In December 1994, the Company filed a 510(k) premarket notification
clearance with the United States Food and Drug Administration (the "FDA") for
the LeukoNet System, and in June 1995 the Company received such clearance. The
Company commenced commercialization of the LeukoNet System in the United States
and in foreign countries in the second half of 1995. While the Company believes
that the performance and ease-of-use of the LeukoNet System will compare
favorably with other blood filtration devices, there can be no assurance that
the performance or price of the LeukoNet System will be sufficient to achieve
significant sales, particularly in view of the dominant position in the market
held by Pall Corporation. See "-- Competition."

Sales of the Company's LeukoNet System to the American Red Cross
Biomedical Services accounted for 83% of the Company's total revenues in 1996.

LeukoVir-MB Filter

The Company introduced its LeukoVir-MB Filter in Europe in the second
half of 1996. Developed in collaboration with the German Red Cross of Lower
Saxony and the Swiss Red Cross, the Company's LeukoVir-MB Filter is designed to
remove the virucidal agent methylene blue, which is used to treat plasma for
transfusion. Methylene blue has not been approved for use in the United States.
The LeukoVir-MB Filter, currently awaiting marketing approval in Europe, is
designed to process individual units of plasma by a single, disposable system,
eliminating the potential infection-spreading danger of systems requiring
pooling of many units before processing. The Company believes that the reduction
of this viral inactivation agent to undetectable levels should eliminate
concerns regarding methylene blue's potential toxicity.
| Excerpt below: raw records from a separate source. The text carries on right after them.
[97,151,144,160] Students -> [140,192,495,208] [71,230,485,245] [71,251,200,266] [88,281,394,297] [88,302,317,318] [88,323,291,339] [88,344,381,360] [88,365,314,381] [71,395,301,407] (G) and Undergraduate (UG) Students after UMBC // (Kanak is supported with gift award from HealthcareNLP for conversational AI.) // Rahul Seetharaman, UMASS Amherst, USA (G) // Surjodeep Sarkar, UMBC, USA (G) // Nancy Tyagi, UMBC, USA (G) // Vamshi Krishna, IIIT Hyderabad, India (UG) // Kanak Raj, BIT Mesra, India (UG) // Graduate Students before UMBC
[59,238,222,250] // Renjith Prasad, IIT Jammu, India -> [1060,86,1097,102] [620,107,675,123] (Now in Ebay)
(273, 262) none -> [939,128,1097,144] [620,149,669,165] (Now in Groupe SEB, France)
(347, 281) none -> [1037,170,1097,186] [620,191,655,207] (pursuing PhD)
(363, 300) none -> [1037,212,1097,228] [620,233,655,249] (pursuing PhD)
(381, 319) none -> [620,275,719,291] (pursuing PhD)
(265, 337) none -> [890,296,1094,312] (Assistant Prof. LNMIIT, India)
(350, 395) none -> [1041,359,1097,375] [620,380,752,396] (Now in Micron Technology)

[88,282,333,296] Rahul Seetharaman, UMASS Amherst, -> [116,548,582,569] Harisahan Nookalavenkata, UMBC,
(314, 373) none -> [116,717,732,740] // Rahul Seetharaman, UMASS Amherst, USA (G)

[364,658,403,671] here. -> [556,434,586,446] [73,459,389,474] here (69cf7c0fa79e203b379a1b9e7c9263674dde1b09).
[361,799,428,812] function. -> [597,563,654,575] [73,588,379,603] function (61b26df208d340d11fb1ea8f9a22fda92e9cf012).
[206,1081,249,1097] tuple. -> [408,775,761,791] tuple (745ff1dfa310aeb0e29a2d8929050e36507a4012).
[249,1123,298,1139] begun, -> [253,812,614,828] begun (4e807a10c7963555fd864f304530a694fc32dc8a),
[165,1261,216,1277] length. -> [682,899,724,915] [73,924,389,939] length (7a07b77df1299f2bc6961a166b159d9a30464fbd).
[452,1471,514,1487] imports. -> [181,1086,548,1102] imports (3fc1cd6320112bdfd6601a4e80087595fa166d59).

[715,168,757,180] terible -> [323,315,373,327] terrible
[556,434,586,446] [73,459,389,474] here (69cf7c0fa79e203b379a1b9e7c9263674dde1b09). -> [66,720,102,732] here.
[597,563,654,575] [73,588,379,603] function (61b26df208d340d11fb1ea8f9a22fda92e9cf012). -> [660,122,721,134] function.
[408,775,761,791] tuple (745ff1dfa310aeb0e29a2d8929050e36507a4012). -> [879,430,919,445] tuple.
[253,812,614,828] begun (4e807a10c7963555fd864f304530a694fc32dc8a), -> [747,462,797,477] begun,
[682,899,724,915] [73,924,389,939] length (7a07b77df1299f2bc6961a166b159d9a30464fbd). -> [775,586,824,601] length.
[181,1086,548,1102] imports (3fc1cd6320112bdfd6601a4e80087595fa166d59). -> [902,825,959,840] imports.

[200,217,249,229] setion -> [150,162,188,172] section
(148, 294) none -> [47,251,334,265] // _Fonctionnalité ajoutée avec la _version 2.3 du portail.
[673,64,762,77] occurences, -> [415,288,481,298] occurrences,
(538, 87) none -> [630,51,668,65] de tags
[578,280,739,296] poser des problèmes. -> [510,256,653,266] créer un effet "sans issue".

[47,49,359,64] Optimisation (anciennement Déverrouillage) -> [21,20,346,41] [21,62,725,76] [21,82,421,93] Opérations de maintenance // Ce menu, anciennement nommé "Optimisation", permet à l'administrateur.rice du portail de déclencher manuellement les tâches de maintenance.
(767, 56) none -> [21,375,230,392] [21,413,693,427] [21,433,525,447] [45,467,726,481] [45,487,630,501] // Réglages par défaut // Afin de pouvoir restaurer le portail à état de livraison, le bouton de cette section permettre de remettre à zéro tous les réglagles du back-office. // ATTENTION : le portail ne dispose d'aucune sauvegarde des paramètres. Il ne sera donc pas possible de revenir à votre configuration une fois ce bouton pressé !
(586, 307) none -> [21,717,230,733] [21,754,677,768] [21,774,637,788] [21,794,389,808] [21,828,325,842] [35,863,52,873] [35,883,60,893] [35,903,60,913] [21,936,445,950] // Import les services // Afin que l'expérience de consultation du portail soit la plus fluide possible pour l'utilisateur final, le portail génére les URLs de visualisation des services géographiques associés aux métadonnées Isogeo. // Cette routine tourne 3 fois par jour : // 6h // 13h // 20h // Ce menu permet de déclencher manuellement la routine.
Additionally, the
LeukoVir-MB Filter is designed to remove contaminating leukocytes and eliminate
microaggregates, bacteria and excess lipids that may compromise the integrity of
plasma.

There can be no assurance that the LeukoVir-MB Filter will achieve
market acceptance.

SteriPath System

Although all blood derivatives in the United States and Europe are
treated to inactivate pathogens with FDA validated procedures or other validated
procedures that employ chemical, filtration or thermal inactivation processes,
the Company believes that, to date, no effective treatment is commercially
available for pathogen inactivation of cellular components of blood. The Company
believes that inactivation of all contaminating viruses and other pathogens in
blood and blood components used for transfusion will require pathogen
inactivation and removal procedures similar in effectiveness to those procedures
used for blood derivatives and that an effective pathogen inactivation system
for blood and blood components must be able to:

o introduce a chemical agent to inactivate blood pathogens without causing
toxicity to the patient or impairing the functionality or viability of the
blood;

o remove the chemical agent from the blood prior to transfusion; and

o remove any virus-containing cellular blood components (leukocytes) in the
transfusion product.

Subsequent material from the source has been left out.